(Entries provided)
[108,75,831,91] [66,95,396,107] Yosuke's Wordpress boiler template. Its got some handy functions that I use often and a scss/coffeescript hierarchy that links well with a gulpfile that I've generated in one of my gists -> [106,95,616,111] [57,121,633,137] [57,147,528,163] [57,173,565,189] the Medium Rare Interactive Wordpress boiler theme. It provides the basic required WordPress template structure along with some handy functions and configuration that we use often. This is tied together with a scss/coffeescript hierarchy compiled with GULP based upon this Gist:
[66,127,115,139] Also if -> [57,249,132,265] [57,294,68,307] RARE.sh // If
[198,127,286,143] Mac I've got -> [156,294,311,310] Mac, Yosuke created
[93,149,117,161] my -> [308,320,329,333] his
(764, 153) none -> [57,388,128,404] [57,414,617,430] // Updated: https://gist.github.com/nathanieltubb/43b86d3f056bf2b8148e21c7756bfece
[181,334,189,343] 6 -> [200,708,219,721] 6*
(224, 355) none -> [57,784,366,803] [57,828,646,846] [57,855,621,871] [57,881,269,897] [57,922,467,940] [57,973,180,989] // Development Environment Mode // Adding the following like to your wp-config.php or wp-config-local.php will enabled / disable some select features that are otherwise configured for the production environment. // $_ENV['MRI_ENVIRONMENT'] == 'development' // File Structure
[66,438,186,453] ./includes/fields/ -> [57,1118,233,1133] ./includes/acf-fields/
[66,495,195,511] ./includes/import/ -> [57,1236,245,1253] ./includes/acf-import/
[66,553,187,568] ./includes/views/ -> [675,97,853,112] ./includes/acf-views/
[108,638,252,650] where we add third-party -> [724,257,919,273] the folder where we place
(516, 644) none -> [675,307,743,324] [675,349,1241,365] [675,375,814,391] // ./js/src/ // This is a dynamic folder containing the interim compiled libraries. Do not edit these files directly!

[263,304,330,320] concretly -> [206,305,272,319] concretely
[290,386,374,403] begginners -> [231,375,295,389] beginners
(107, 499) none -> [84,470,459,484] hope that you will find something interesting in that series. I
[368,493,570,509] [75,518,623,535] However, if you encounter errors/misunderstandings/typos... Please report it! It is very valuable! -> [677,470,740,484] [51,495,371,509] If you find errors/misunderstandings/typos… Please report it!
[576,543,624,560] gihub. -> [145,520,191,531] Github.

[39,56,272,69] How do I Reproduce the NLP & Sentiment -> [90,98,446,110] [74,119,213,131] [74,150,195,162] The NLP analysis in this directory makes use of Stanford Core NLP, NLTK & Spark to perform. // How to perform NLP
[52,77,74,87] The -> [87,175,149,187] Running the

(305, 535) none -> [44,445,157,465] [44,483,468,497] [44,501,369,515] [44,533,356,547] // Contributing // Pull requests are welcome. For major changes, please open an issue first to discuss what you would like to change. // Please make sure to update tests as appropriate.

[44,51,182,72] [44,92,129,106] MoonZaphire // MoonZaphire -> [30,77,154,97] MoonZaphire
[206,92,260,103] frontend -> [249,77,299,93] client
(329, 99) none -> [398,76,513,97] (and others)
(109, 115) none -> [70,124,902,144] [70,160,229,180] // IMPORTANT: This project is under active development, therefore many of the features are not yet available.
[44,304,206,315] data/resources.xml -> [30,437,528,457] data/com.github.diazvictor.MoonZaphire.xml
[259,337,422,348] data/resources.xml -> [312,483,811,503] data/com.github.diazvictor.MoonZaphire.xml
(End Entries provided)
### Required work
Everything from the line containing "(516, 644) none" through the line containing "[52,77,74,87] The ->" in the material above should be retyped exactly, both ends included, and nothing more.

### Final answer
(516, 644) none -> [675,307,743,324] [675,349,1241,365] [675,375,814,391] // ./js/src/ // This is a dynamic folder containing the interim compiled libraries. Do not edit these files directly!

[263,304,330,320] concretly -> [206,305,272,319] concretely
[290,386,374,403] begginners -> [231,375,295,389] beginners
(107, 499) none -> [84,470,459,484] hope that you will find something interesting in that series. I
[368,493,570,509] [75,518,623,535] However, if you encounter errors/misunderstandings/typos... Please report it! It is very valuable! -> [677,470,740,484] [51,495,371,509] If you find errors/misunderstandings/typos… Please report it!
[576,543,624,560] gihub. -> [145,520,191,531] Github.

[39,56,272,69] How do I Reproduce the NLP & Sentiment -> [90,98,446,110] [74,119,213,131] [74,150,195,162] The NLP analysis in this directory makes use of Stanford Core NLP, NLTK & Spark to perform. // How to perform NLP
[52,77,74,87] The -> [87,175,149,187] Running the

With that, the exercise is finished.